The new CBO report also said a counter-balancing, positive effect would be an increase in income levels.

WASHINGTON — The nonpartisan Congressional Budget Office said in a report released Tuesday that an increase in the federal minimum wage to $10.10 by 2016, a legislative proposal supported by President Obama and Congressional Democrats but opposed by some retail groups, could lead to a loss of 500,000 jobs.

But the new CBO report also said a counter-balancing, positive effect would be an increase in income levels. The report said a wage hike to $10.10 an hour tied to inflation could increase the average weekly incomes of about 16.5 million low-wage earners, increase the pay of low-wage earners by a total of $31 billion and lift 900,000 families above the poverty line.

President Obama urged Congress in his State of the Union address to pass an existing bill increasing the national minimum wage to $10.10 an hour from $7.25 and indexing it to inflation by the second half of 2016. He also signed an executive order last week to require federal contractors pay federally funded employees a “fair wage” of at least $10.10 an hour.

The new push in Washington to raise the minimum wage has reopened the debate in the retail sector about whether it would have a direct impact on hiring levels. The National Retail Federation is opposed to the proposed increase, arguing it would place a new burden on employers and negatively impact businesses and the hiring of part-time workers in particular. The CBO projection did not break out employment by industry.

The CBO did a second analysis of a minimum-wage increase to $9 an hour without indexing it to inflation and projected a more minimal impact on the economy, with a job loss of 100,000. Under that scenario, 300,000 people would be lifted out of poverty.

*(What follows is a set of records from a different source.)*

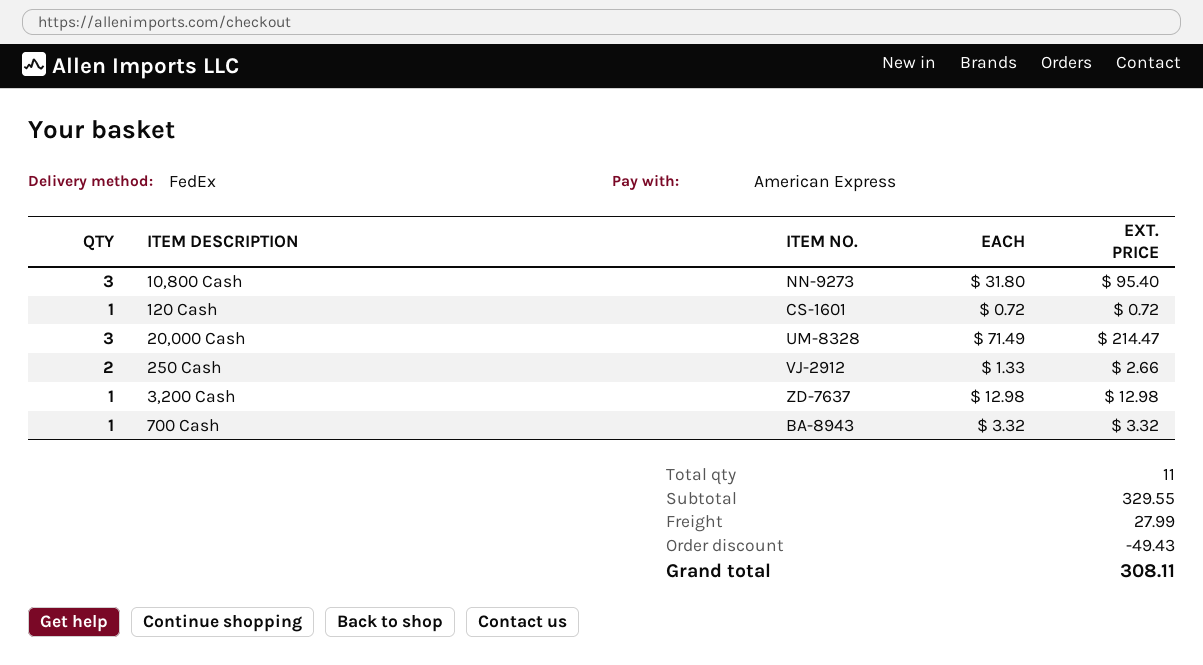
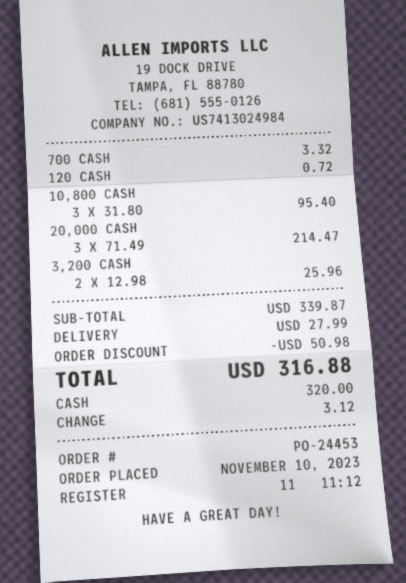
payment method: American Express -> cash
250 Cash: 2 x 1.33 = 2.66 -> none
3,200 Cash: 1 x 12.98 = 12.98 -> 2 x 12.98 = 25.96
subtotal: 329.55 -> 339.87
discount: 49.43 -> 50.98
total: 308.11 -> 316.88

In a blog post, Jason Furman, chairman of the Council of Economic Advisers, and Betsey Stevenson, a member of the council, pointed to a recent statement made by seven Nobel Prize winners and 600 economists, and argued that the CBO’s estimate of a 0.3 percent decrease in employment does “not reflect the overall consensus view of economists, which is that raising the minimum wage has little or no negative effect on employment.”